One of Flagg's better chapters gives a first-hand account of the oil leases and eventual buyback in Kachemak Bay. Homer commercial fishermen had protested oil leases - some right in the middle of crabbing grounds - and then fought for the state to buy the leases back.

In 1975, Standard Oil of California planned to bring the oil drilling rig George Ferris to the bay to start exploratory drilling. A U.S. Army Corps of Engineers hearing was held in Homer for the permit. In "Fish, Oil & Follies," Flagg describes the testimony of Bill Bledsoe, a Homer crabber. Bledsoe deposited a huge king crab in front of Col. Charles Debelius of the Corps of Engineers, the chairman of the hearing.

"'That's a king crab, Colonel,'" Flagg writes about Bledsoe's speech. "'His brothers and sisters and cousins are still out there in the bay. I know how they feel because I've been in touch with them.' When Bledsoe finished his testimony, the Colonel eyed the mouth watering evidence and asked, 'Ah, Mr. Bledsoe, may I keep this crab?' Bledsoe replied, 'Hell no, I can get 10 dollars for that!'"

Flagg said the oil companies tried to woo Homer with slick presentations.

"They were somewhat taken aback by the knowledge of the Homer people who gave it right back to them. That (the oil lease buyback) was a huge victory for the fishermen and the people who care about the environment."

Flagg moved to Soldotna to take another ADF&G job, and then retired in 1987 under an early-retirement program. After the Exxon Valdez Oil Spill in March 1989, then Kenai Peninsula Borough Mayor Don Gilman appointed Flagg chairman of the Multi-Agency Coordination Advisory Council in Homer, a group tasked with overseeing spill cleanup in Kachemak Bay. He tells that story in another chapter of his book.

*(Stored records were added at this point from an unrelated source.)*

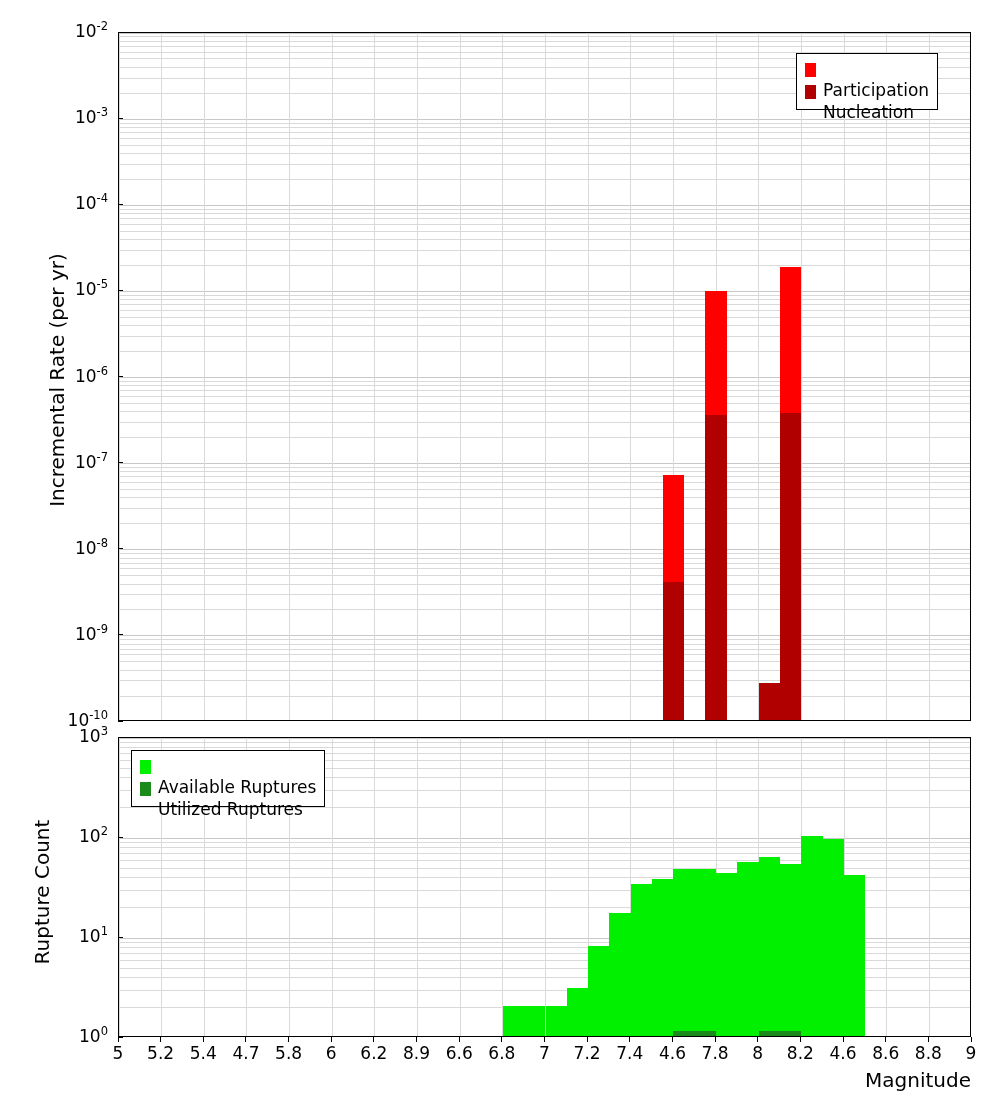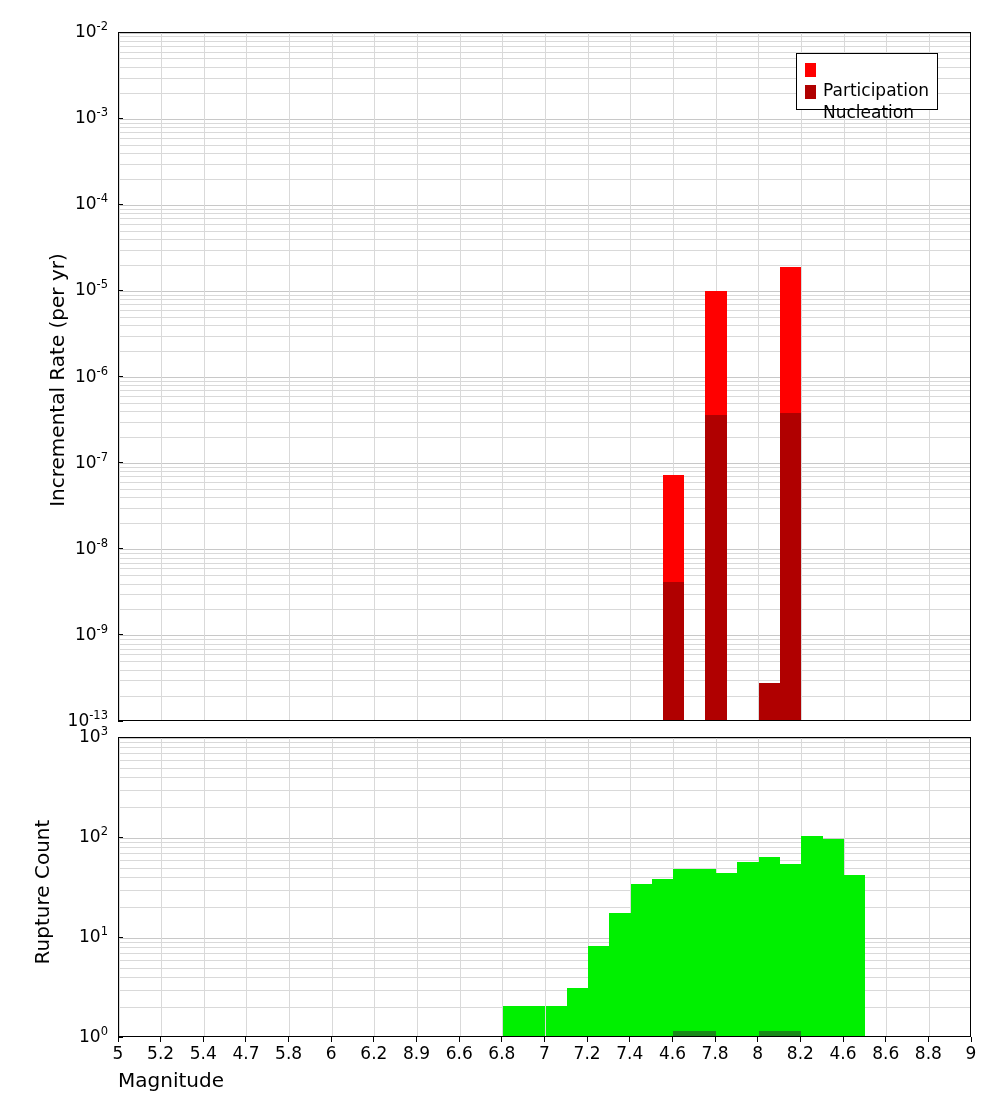"-13" sup { text: -13 -> -10 }
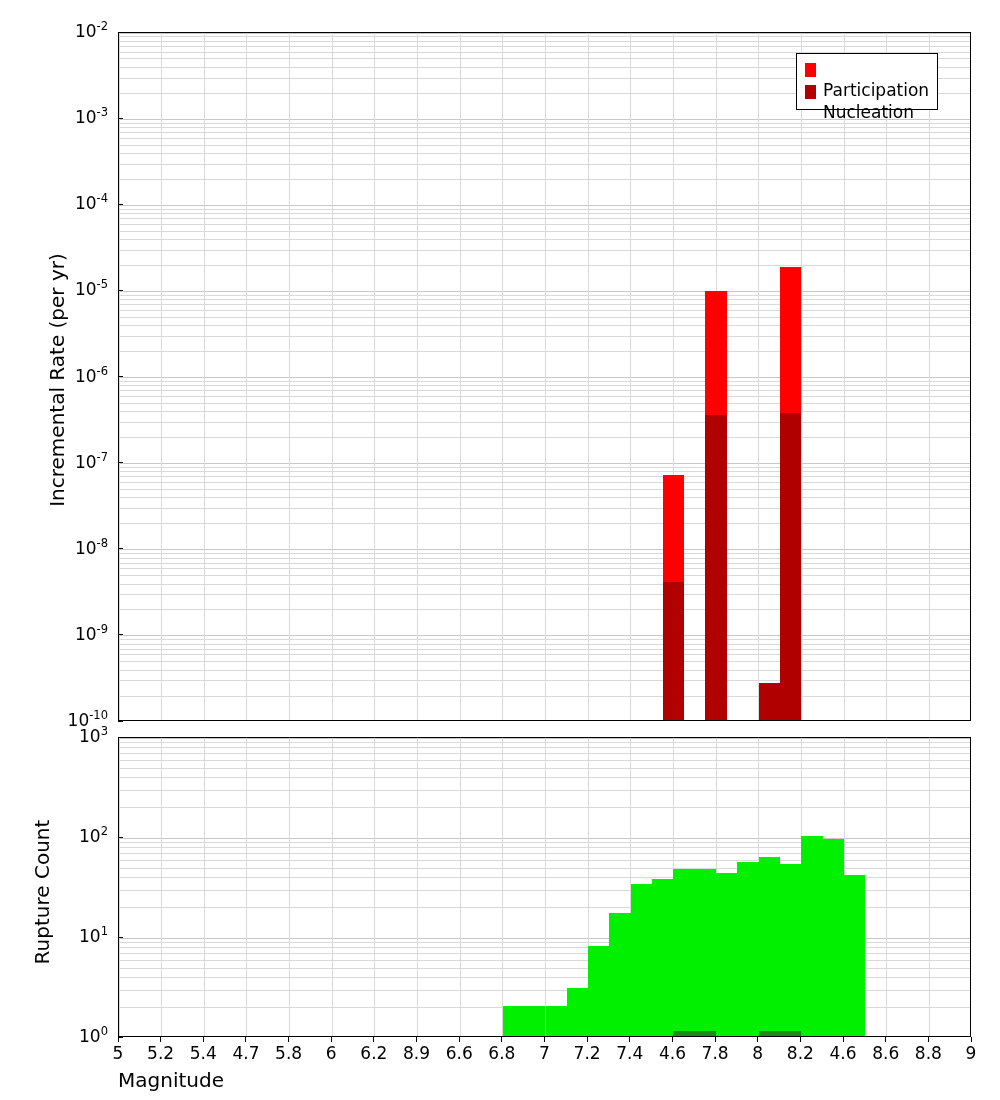"Available Ruptures" div.legend { html: none -> <div> <div> <div></div> <div>Available Ruptures</div> </div> <div> <div></div> <div>Utilized Ruptures</div> </div> </div> }
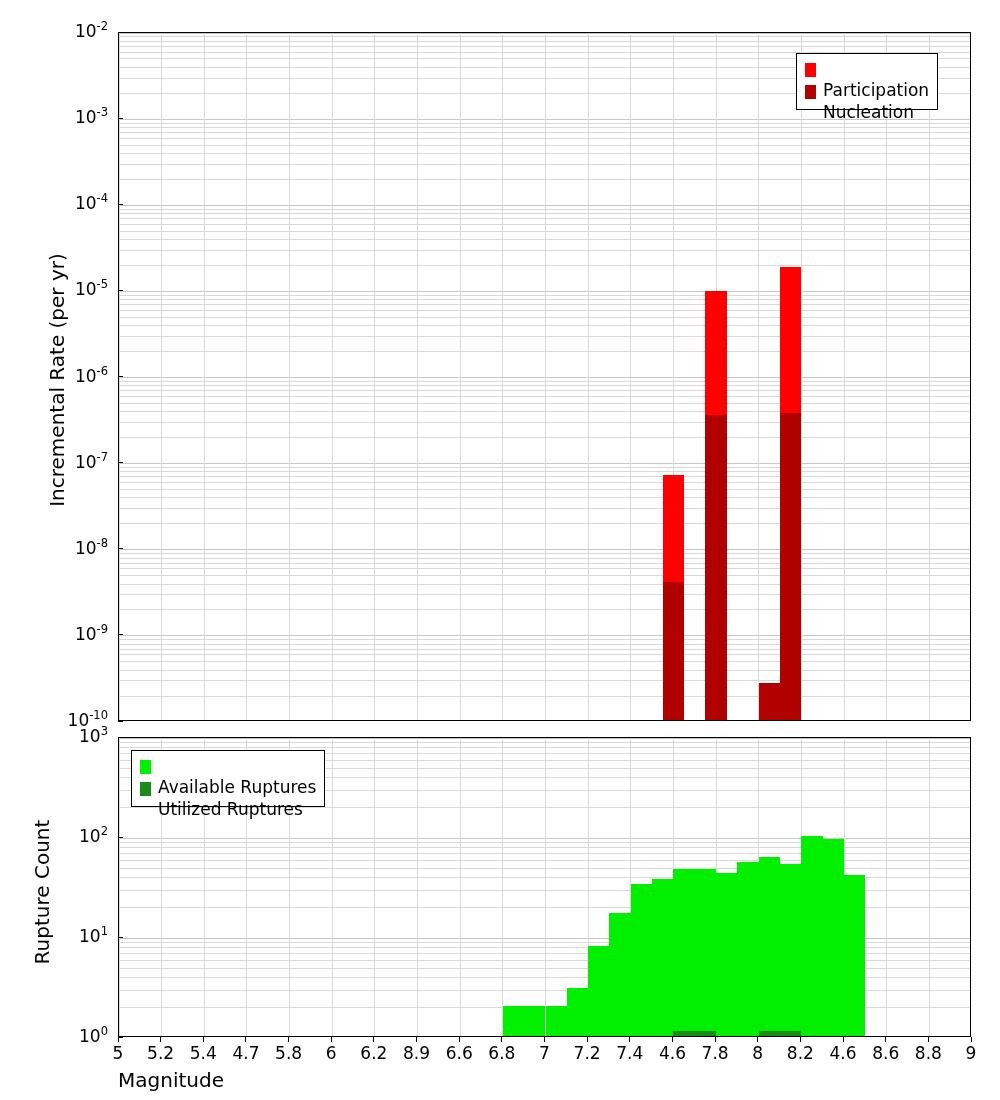"Magnitude" #xlabel { text-align: left -> right }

"I was there during the most intense part of it, the first six weeks," Flagg said. "That was a very stressful time."

The stories in Stan Jones and Sharon Bushell's "The Spill" reminds him of his own experience.

"Reading those stories, I found many people had similar reactions as I did - the stress," he said. "You'd look across the table and there'd be tears welling up in people's eyes."

Flagg had written a column, "Environs," for the Homer News in the mid-1970s as well as some articles for Alaska Magazine. Tom Kizzia, a former Homer News managing editor and Anchorage Daily News reporter, gave Flagg some advice about his book.

"I tried to make it more personal. That was one of Tom's comments after the first draft -- try to put in more of my personal feelings."

"Fish, Oil & Follies" is $17.95 and also is for sale online at www.publicationconsultants.com.